En ese contexto, las parteras se vuelven indispensables: son la primera mano tendida, como lo es Simona. “Además, tenemos un grupo de WhatsApp donde están algunas parteras que cuentan con equipos móviles. Por ese medio, notifican casos de gestantes en riesgo. Si nosotros no tenemos la capacidad para atenderlas, se notifica a otras instituciones correspondientes para el debido proceso”, explica Iguarán.
“Es vital que ellas puedan atender casos y prevenir una muerte”, enfatiza Martha Lucía Rubio, salubrista y Representante Adjunta Encargada de UNFPA Colombia.
Aunque las cifras de mortalidad materna en La Guajira siguen siendo altas comparadas con el promedio nacional (con una tasa de 43,3 muertes por 100.000 nacidos vivos hasta la semana epidemiológica 32 de 2025), se puede ver una ligera tendencia hacia la baja: la cifra histórica de muertes maternas hasta la misma semana era 14, pero en 2024 bajaron a 12 y en 2025 a 10. También, la razón de mortalidad materna (RMM) pasó de 121,8 muertes por 100.000 nacidos vivos en 2024, a 104,0 en 2025.
Más de la mitad de las mujeres (55,5 %) vivían en áreas rurales dispersas, lo que evidencia las dificultades de acceso a los servicios de salud, mientras que el 44,4 % residía en cabeceras municipales. Todas estaban afiliadas al régimen subsidiado, y casi nueve de cada diez eran indígenas (88,8 %), una muestra clara de cómo la mortalidad materna golpea con más fuerza a las comunidades étnicas. Las edades de las mujeres variaban entre los 18 y los 42 años, pero el grupo más afectado fueron las adolescentes y jóvenes: tres de los casos se presentaron en gestantes de 15 a 19 años.

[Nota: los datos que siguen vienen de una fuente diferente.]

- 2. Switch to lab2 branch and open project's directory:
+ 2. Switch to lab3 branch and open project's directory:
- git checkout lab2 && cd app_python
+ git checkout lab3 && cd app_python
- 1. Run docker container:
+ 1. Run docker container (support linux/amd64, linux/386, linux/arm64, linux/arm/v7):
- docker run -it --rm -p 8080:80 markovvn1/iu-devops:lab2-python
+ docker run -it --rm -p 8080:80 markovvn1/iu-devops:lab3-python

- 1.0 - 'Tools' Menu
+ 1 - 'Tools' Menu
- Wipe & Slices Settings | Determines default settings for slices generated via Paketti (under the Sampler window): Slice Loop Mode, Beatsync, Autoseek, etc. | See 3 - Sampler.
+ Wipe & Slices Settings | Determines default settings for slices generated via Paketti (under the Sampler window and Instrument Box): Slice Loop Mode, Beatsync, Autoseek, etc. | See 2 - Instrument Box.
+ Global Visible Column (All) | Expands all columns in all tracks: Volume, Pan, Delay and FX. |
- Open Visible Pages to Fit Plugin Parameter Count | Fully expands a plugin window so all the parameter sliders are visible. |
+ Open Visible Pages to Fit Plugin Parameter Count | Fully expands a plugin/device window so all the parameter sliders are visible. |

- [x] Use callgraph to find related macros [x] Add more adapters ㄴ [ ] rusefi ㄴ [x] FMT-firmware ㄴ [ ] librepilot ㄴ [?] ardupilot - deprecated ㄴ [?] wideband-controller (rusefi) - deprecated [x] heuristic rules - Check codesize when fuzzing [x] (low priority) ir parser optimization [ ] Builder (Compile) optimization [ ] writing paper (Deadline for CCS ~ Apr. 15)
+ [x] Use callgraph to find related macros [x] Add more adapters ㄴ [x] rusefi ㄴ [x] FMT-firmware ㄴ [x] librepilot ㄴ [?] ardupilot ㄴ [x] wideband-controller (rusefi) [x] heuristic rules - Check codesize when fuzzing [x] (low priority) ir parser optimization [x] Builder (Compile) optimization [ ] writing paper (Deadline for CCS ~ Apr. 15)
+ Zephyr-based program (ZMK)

Iguarán dice que todavía hay barreras muy claras para mujeres wayuu que acuden por sí mismas a centros de salud que no cuentan con un enfoque étnico: el primer obstáculo es cultural y lingüístico, ya que muchos profesionales no hablan Wayuunaiki —lengua oficial de ese pueblo indígena—, lo que genera desconfianza en las gestantes y dificulta la comunicación. “También es bastante general que en el sistema de salud convencional se desconozcan los saberes ancestrales y la medicina tradicional, lo que limita la integración de las parteras en el proceso de parto”, continúa Iguarán. La representante Rubio coincide y dice que, por esa razón, es clave que los sistemas de salud sepan cuántas parteras hay en cada territorio donde operan, una tarea pendiente que aún no se ha cumplido.
*Este artículo se hizo durante una beca de Family Planning News Network (FPNN) y Johns Hopkins Bloomberg School of Public Health para viajar a 7 territorios de Colombia en búsqueda de historias de salud sexual y reproductiva.